• WORKING DATA:

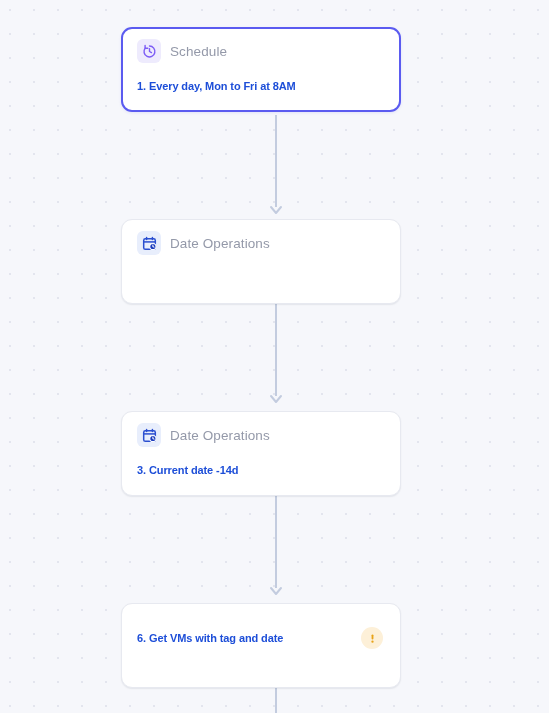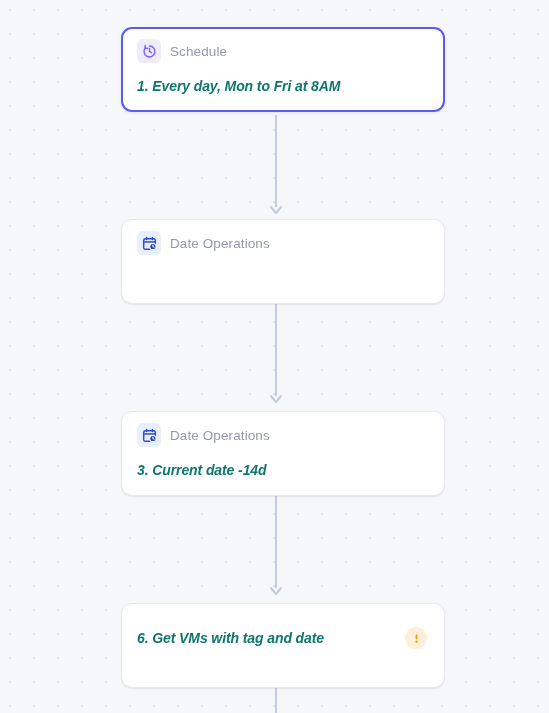"Schedule" .node { width: 324px -> 280px }
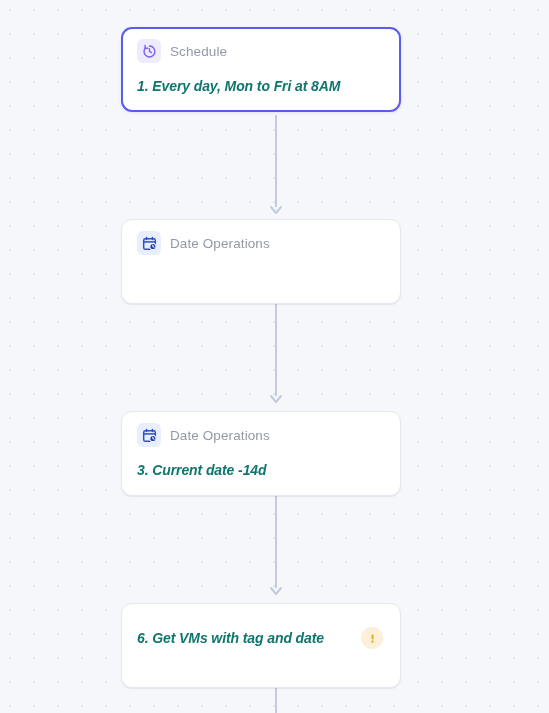"1. Every day, Mon to" .node-title { color: #0f766e -> #1d4ed8; font-size: 14px -> 11px; font-style: italic -> none }
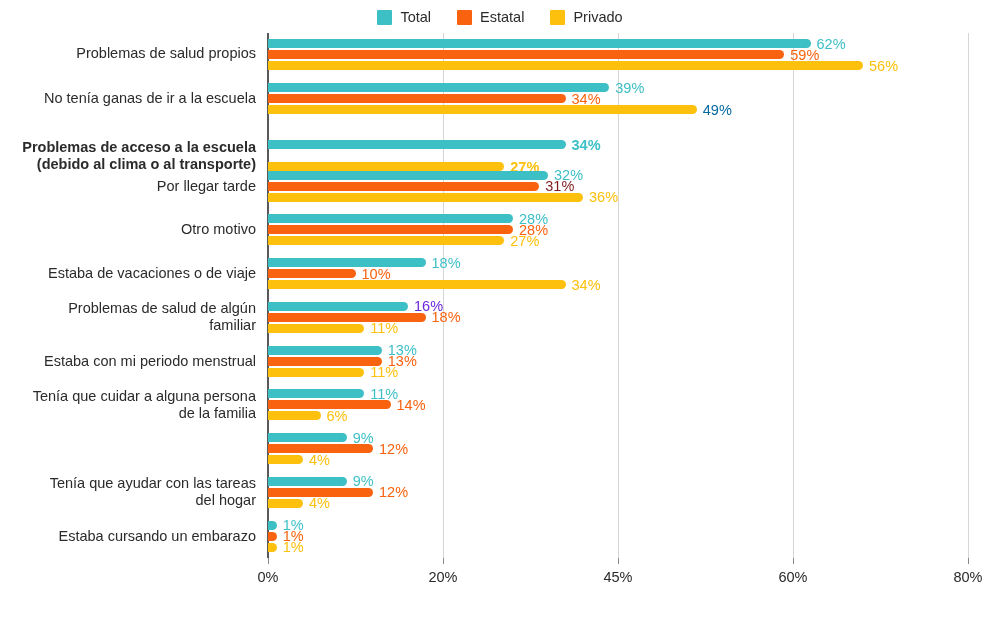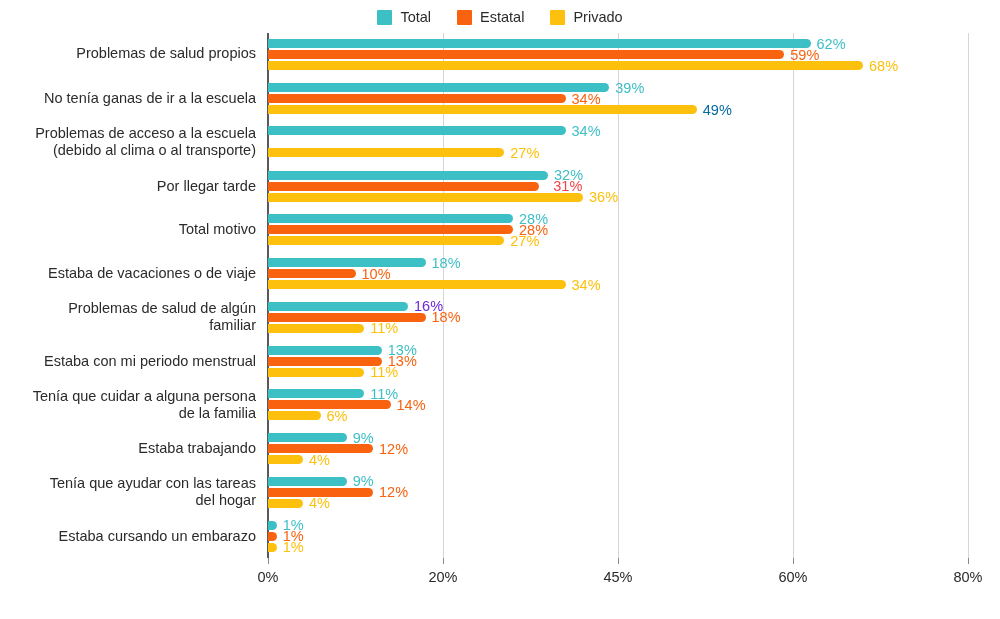"68%" span.bar-value { text: 68% -> 56% }
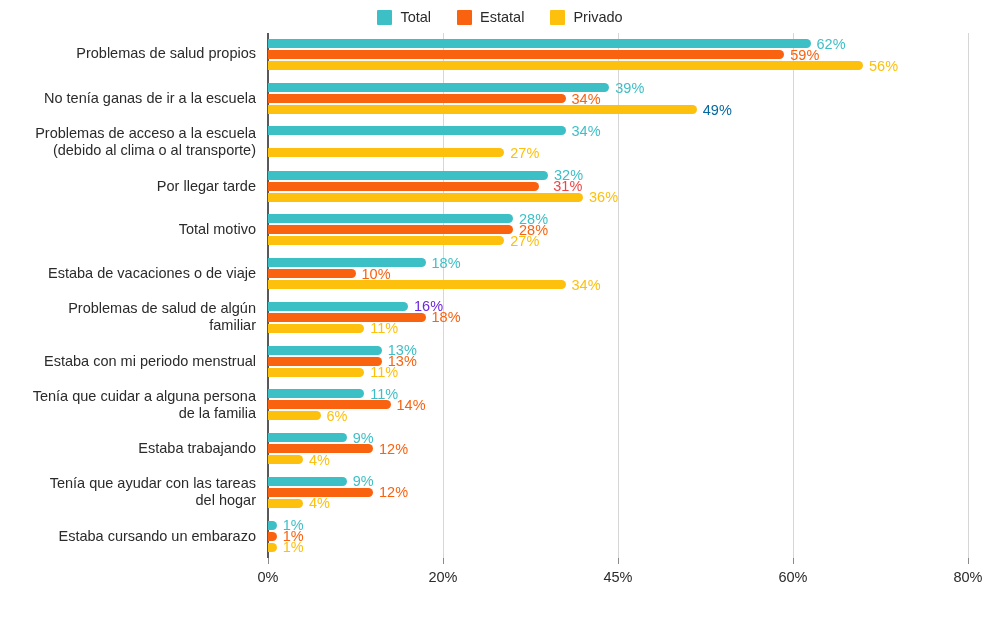"Problemas de acceso a la" div.cat-group { font-weight: none -> bold; top: 87px -> 101px }
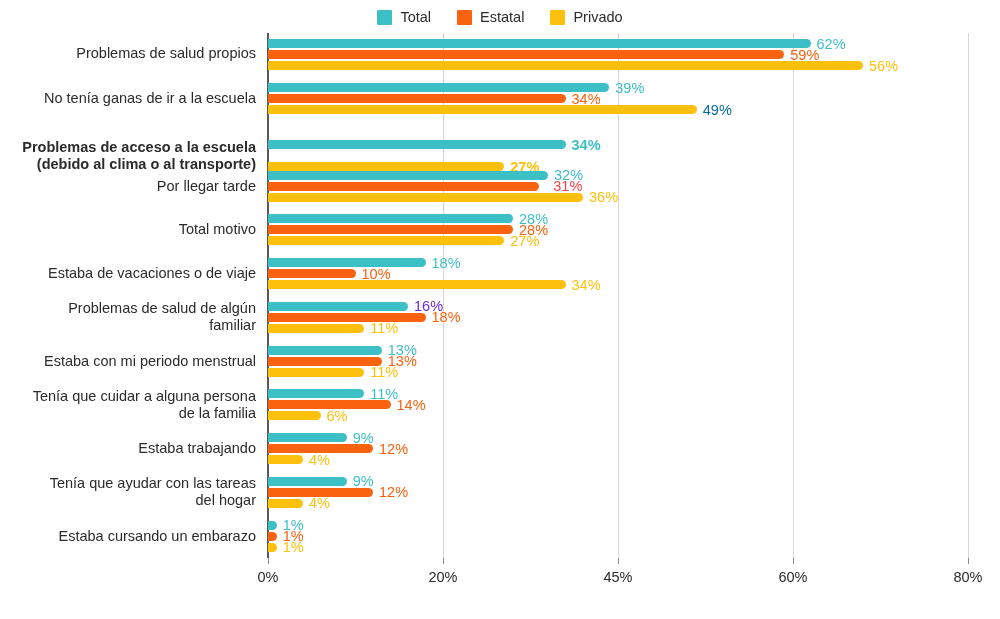"31%" span.bar-value { color: #ef4444 -> #7f1d1d; margin-left: 8px -> none }
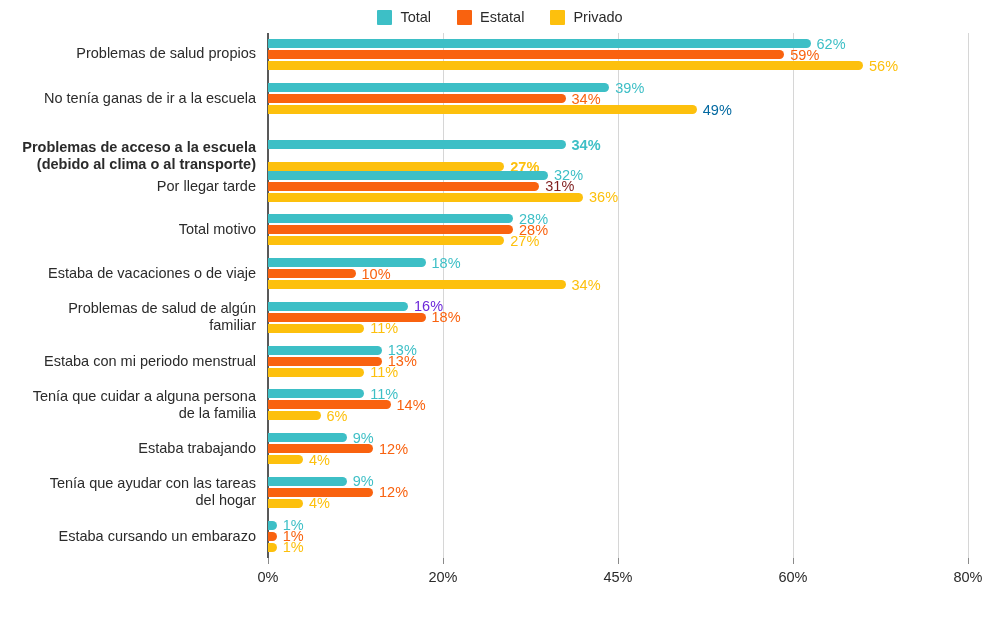"Total motivo" div { text: Total -> Otro }
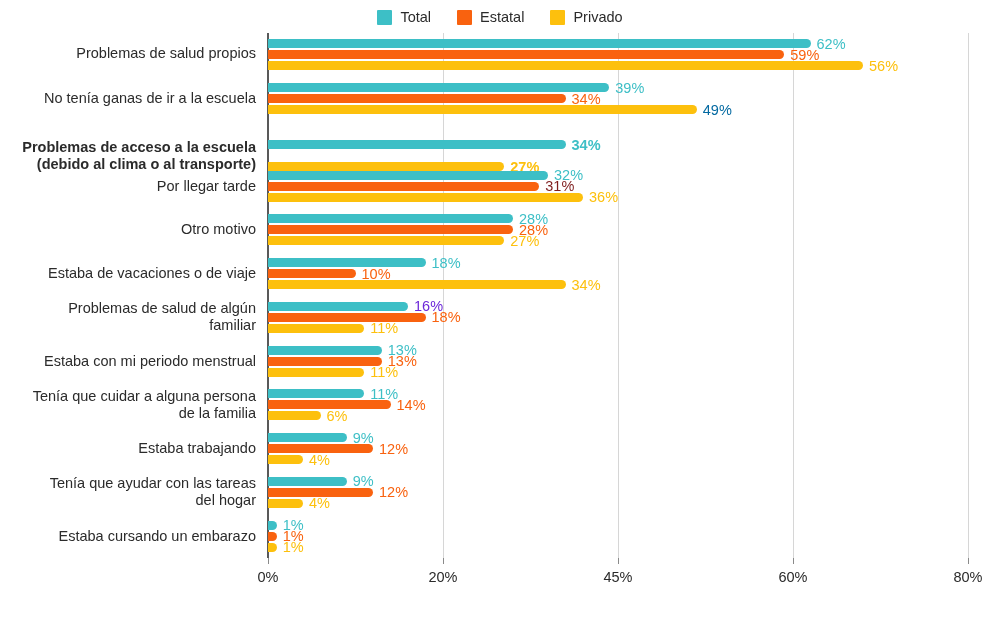"Estaba trabajando" div.cat-label { html: <div> <div>Estaba trabajando</div> </div> -> none }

• EXERCISE AIM: Take the data above and repeat it exactly, leaving each picture out.

• EXPECTED ANSWER:
"Schedule" .node { width: 324px -> 280px }
"1. Every day, Mon to" .node-title { color: #0f766e -> #1d4ed8; font-size: 14px -> 11px; font-style: italic -> none }
"68%" span.bar-value { text: 68% -> 56% }
"Problemas de acceso a la" div.cat-group { font-weight: none -> bold; top: 87px -> 101px }
"31%" span.bar-value { color: #ef4444 -> #7f1d1d; margin-left: 8px -> none }
"Total motivo" div { text: Total -> Otro }
"Estaba trabajando" div.cat-label { html: <div> <div>Estaba trabajando</div> </div> -> none }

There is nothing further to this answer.